28  Aug
Fahrrad

Nach einiger Zeit wieder ein Blog aus Toronto. Kurz zusammengefasst: Ich habe ein Fahrrad, habe nichts dafür bezahlt und wegen dieser neuen Freiheit hatte ich auch die Gelegenheit, die ersten Fotos vom Campus zu machen. Allerdings ist es die Geschichte vom Fahrrad definitiv wert, erzählt zu werden.

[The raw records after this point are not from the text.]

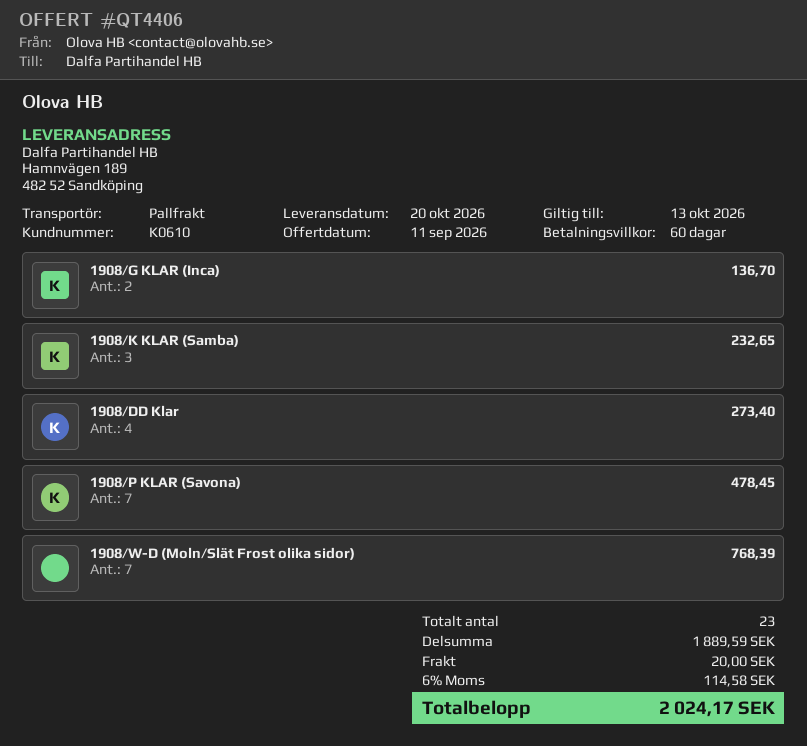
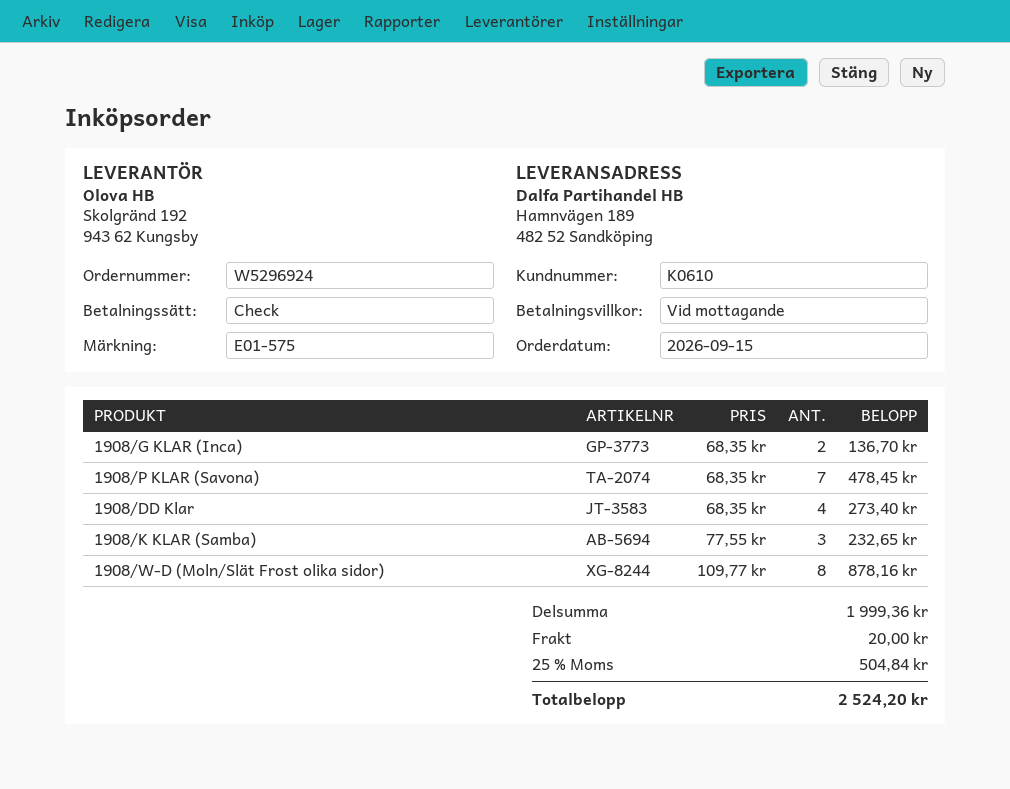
payment terms: 60 days -> on receipt
1908/W-D (Moln/Slät Frost olika sidor): 7 for 768.39 -> 8 for 878.16
subtotal: 1889.59 -> 1999.36
tax: 6% = 114.58 -> 25% = 504.84
total: 2024.17 -> 2524.20

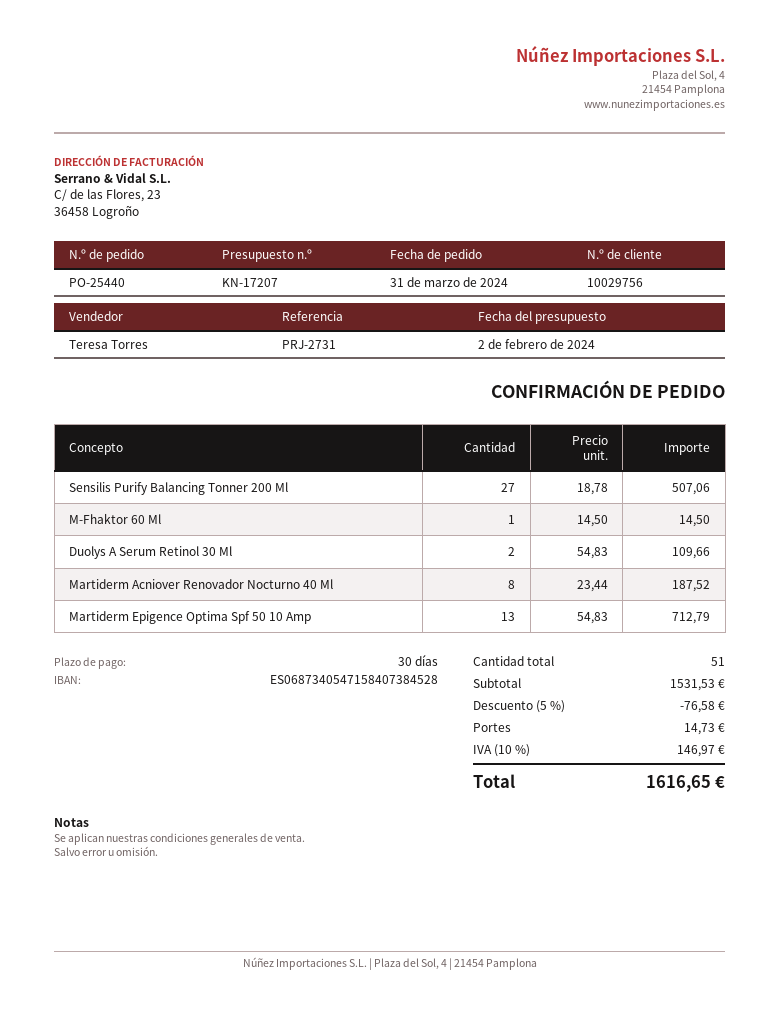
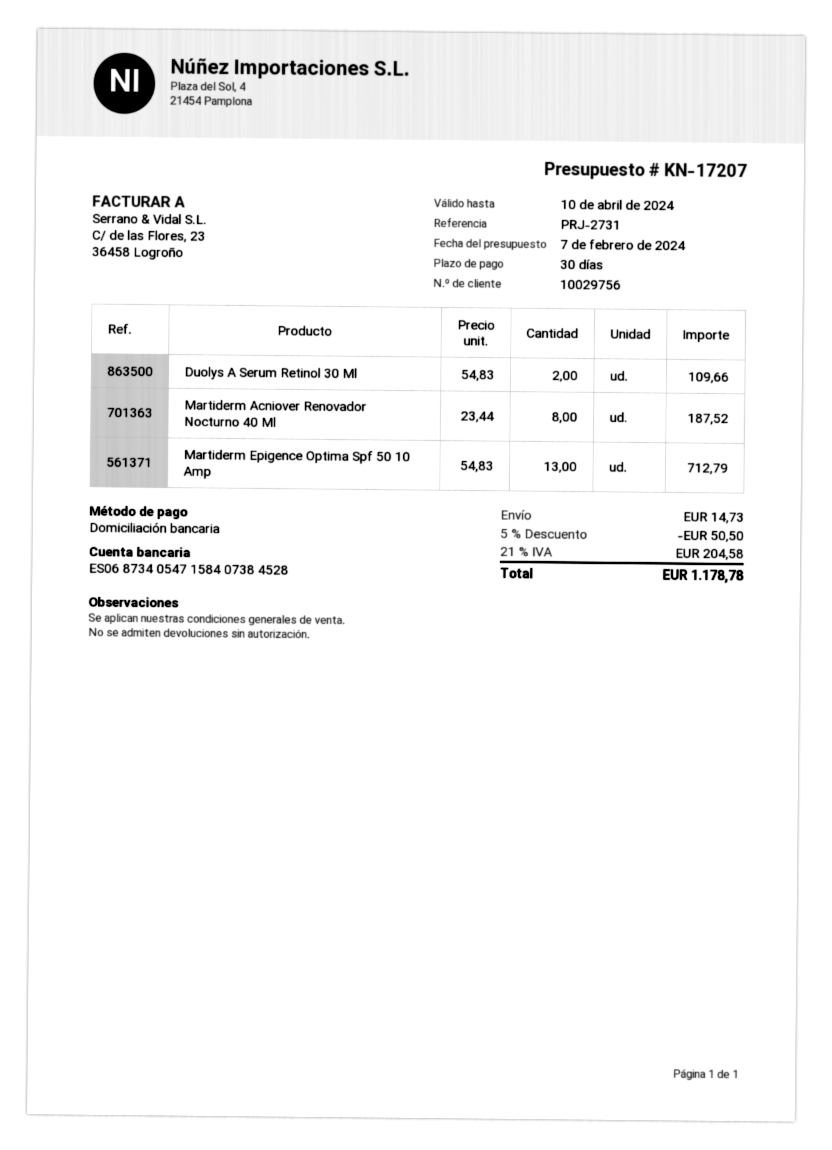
quote date: 2024-02-02 -> 2024-02-07
Sensilis Purify Balancing Tonner 200 Ml: 27 x 18.78 = 507.06 -> none
M-Fhaktor 60 Ml: 1 x 14.50 = 14.50 -> none
discount: 5% = 76.58 -> 5% = 50.50
tax: 10% = 146.97 -> 21% = 204.58
total: 1616.65 -> 1178.78

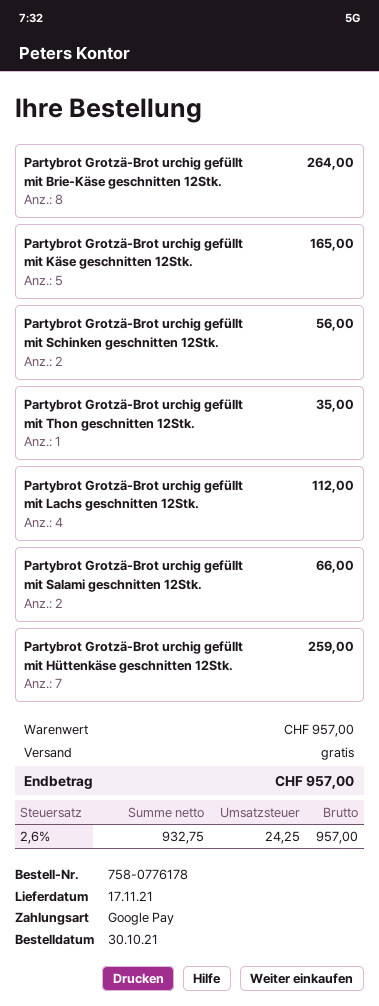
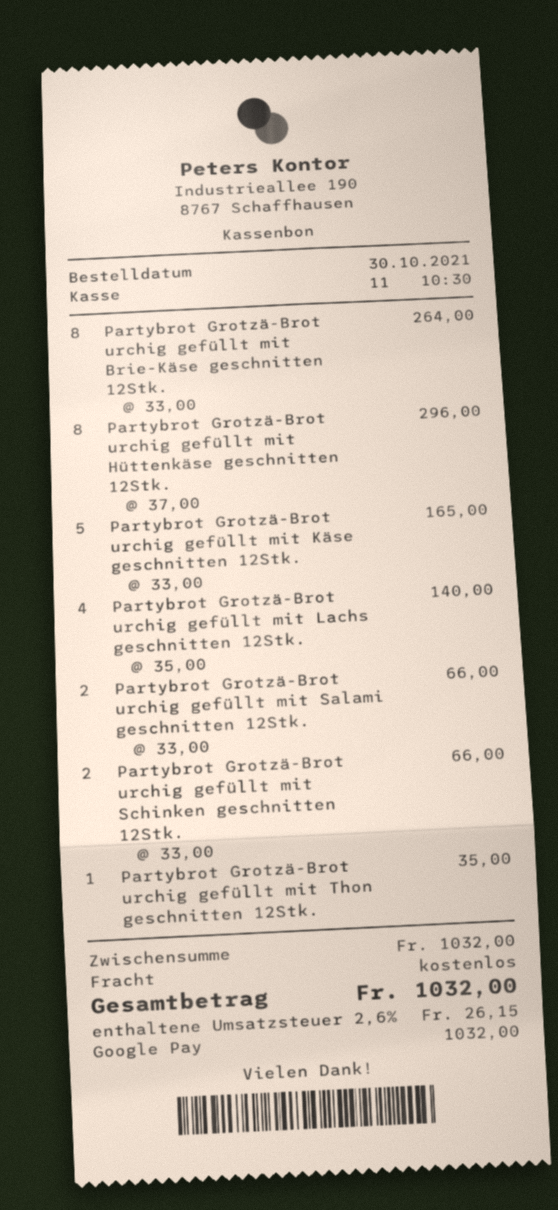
Partybrot Grotzä-Brot urchig gefüllt mit Schinken geschnitten 12Stk.: 2 for 56.00 -> 2 for 66.00
Partybrot Grotzä-Brot urchig gefüllt mit Lachs geschnitten 12Stk.: 4 for 112.00 -> 4 for 140.00
Partybrot Grotzä-Brot urchig gefüllt mit Hüttenkäse geschnitten 12Stk.: 7 for 259.00 -> 8 for 296.00
subtotal: 957.00 -> 1032.00
tax: 2.6% = 24.25 -> 2.6% = 26.15
total: 957.00 -> 1032.00

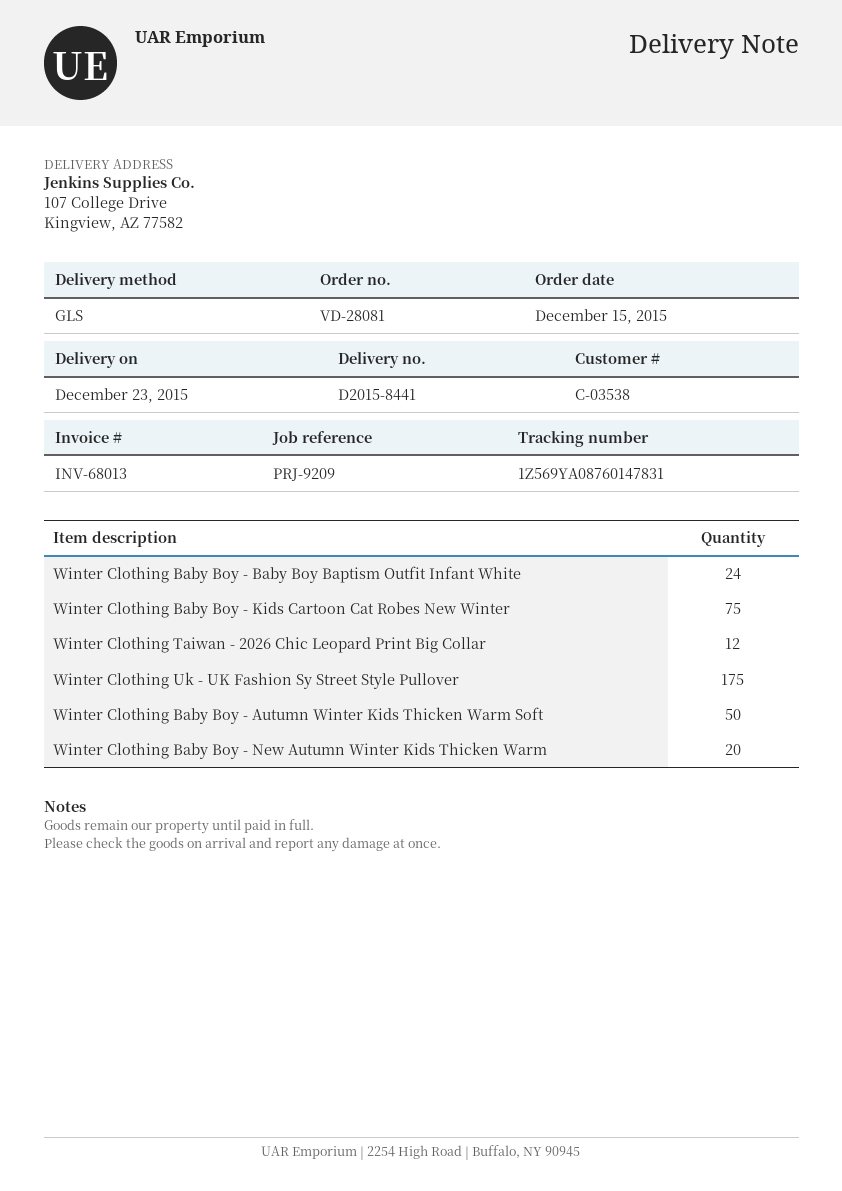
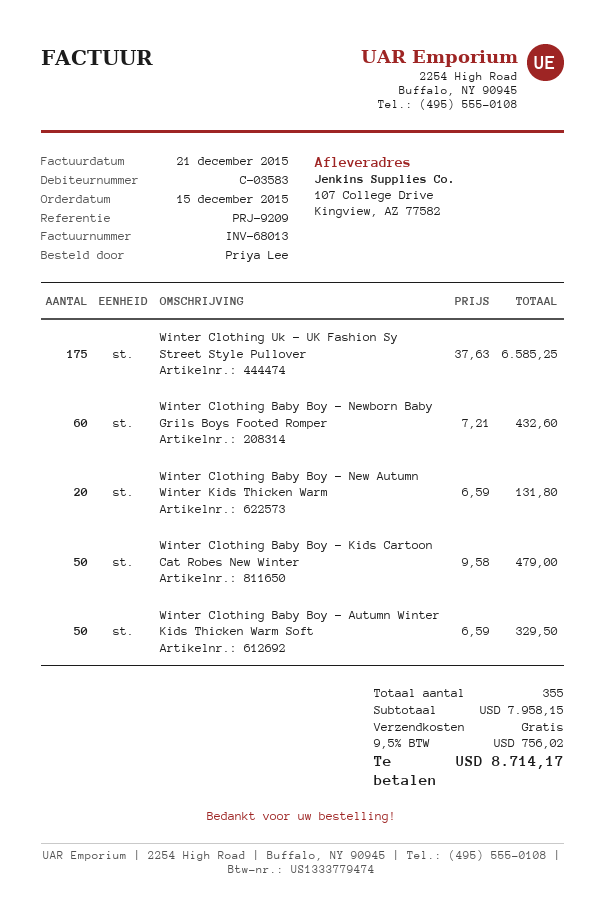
customer number: C-03538 -> C-03583
Winter Clothing Baby Boy - Baby Boy Baptism Outfit Infant White: 24 -> none
Winter Clothing Baby Boy - Kids Cartoon Cat Robes New Winter: 75 -> 50
Winter Clothing Taiwan - 2026 Chic Leopard Print Big Collar: 12 -> none
Winter Clothing Baby Boy - Newborn Baby Grils Boys Footed Romper: none -> 60

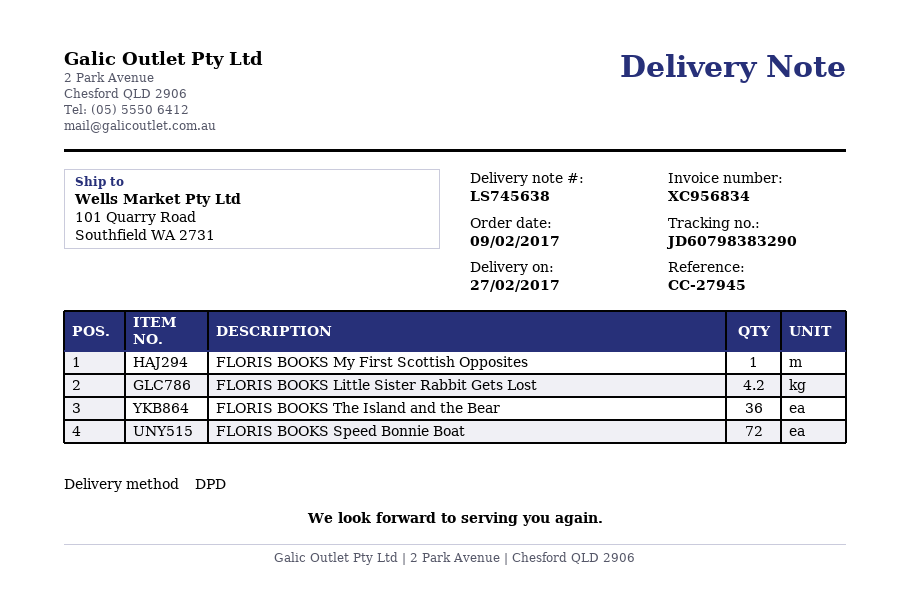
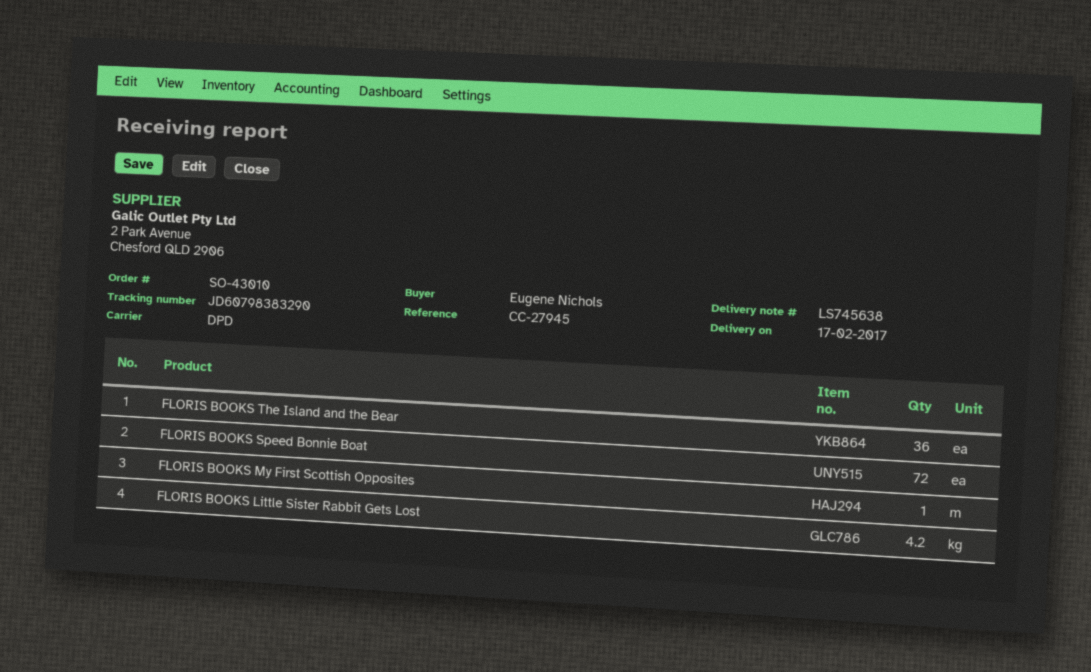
delivery date: 2017-02-27 -> 2017-02-17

Es ist alles schon eine Weile her, vorgestern, am Montag. Ich war etwas frustriert gewesen, einiges hatte nicht geklappt, das Internet zu Hause, die Unordnung, das fehlende Bett, und immer noch hieß es überall zu Fuß hinlaufen. Also hatte ich beschlossen: Heute kaufe ich mir ein Fahrrad, auch wenn ich weiß dass man mich über den Tisch zieht, ich WILL einfach nicht länger so eingeschränkt sein und soviel Zeit mit zu Fuß gehen verlieren. Also bin ich noch einmal durch Chinatown und Kensington gelaufen, um nach Läden zu suchen, die Fahrräder verkaufen. Natürlich, passend zu meinen sonstigen Aktionen, ohne Erfolg. Also bin ich zurück zu dem allerersten Laden vom allerersten Tag, in Chinatown. Damals hatte ich 80 Dollar für ein schrottreifes Fahrrad für zu teuer gehalten, aber scheinbar gab es ja keine Alternativen. Dort angekommen wurde sah ich erst einmal zwei ältere Herren da sitzen, die mich ansprachen und die beim ersten mal nicht da waren. Ich war natürlich erstmal erfreut, denn mit dem chinesischen Paar, das den Laden betrieb, war preismäßig nicht zu reden, ich hatte schon beim erstem Mal einiges versucht, wahrscheinlich hätte ich für 50 Dollar ein Schrottrad gekauft, aber von ihren 80 sind sie nicht runter gegangen. Beide sahen etwas heruntergekommen aus, der eine ziemlich dunkler Typ, wie aus dem mittleren Osten, aber schon mit grauen Haaren. Der andere, ein waschechter Kanadier, down to earth, Mechaniker. Sie machten gleich irgendwelche Scherze und fragten nach was ich suche. Ich sagte ich schaue mich nach Fahrrädern um. Das erste, was der eine, nicht kanadisch aussehende gefragt hat, war : „Are you from Germany?“ Ich war natürlich erstmal misstrauisch, seltsam, woher er das von selber gewusst hat, normalerweise erkennen die Leute zwar einen Akzent, aber sie können ihn nicht einordnen. Ich erzählte ihm ich sei aus Stuttgart und dann war er gar nicht mehr aufzuhalten: Er war schon in der Bärenhöhle gewesen und in Tübingen auf dem Umbrisch Provencalischen Markt und hat sich seine Birkenstocks dort gekauft, die er mir stolz gezeigt hat. Genauso wie seine ganzen glitzernden „Germany“ Sticker, die er auf seinem Fahrrad kleben hatte. Er sagte mir noch, sein Sohn sei Deutscher und hieße Yannick, er wäre hier an der UofT um zu studieren. Seine Frau (oder Ex-Frau oder nur Mutter seiner Kinder…?) und sein anderer Sohn würden in Schleswig Holstein leben…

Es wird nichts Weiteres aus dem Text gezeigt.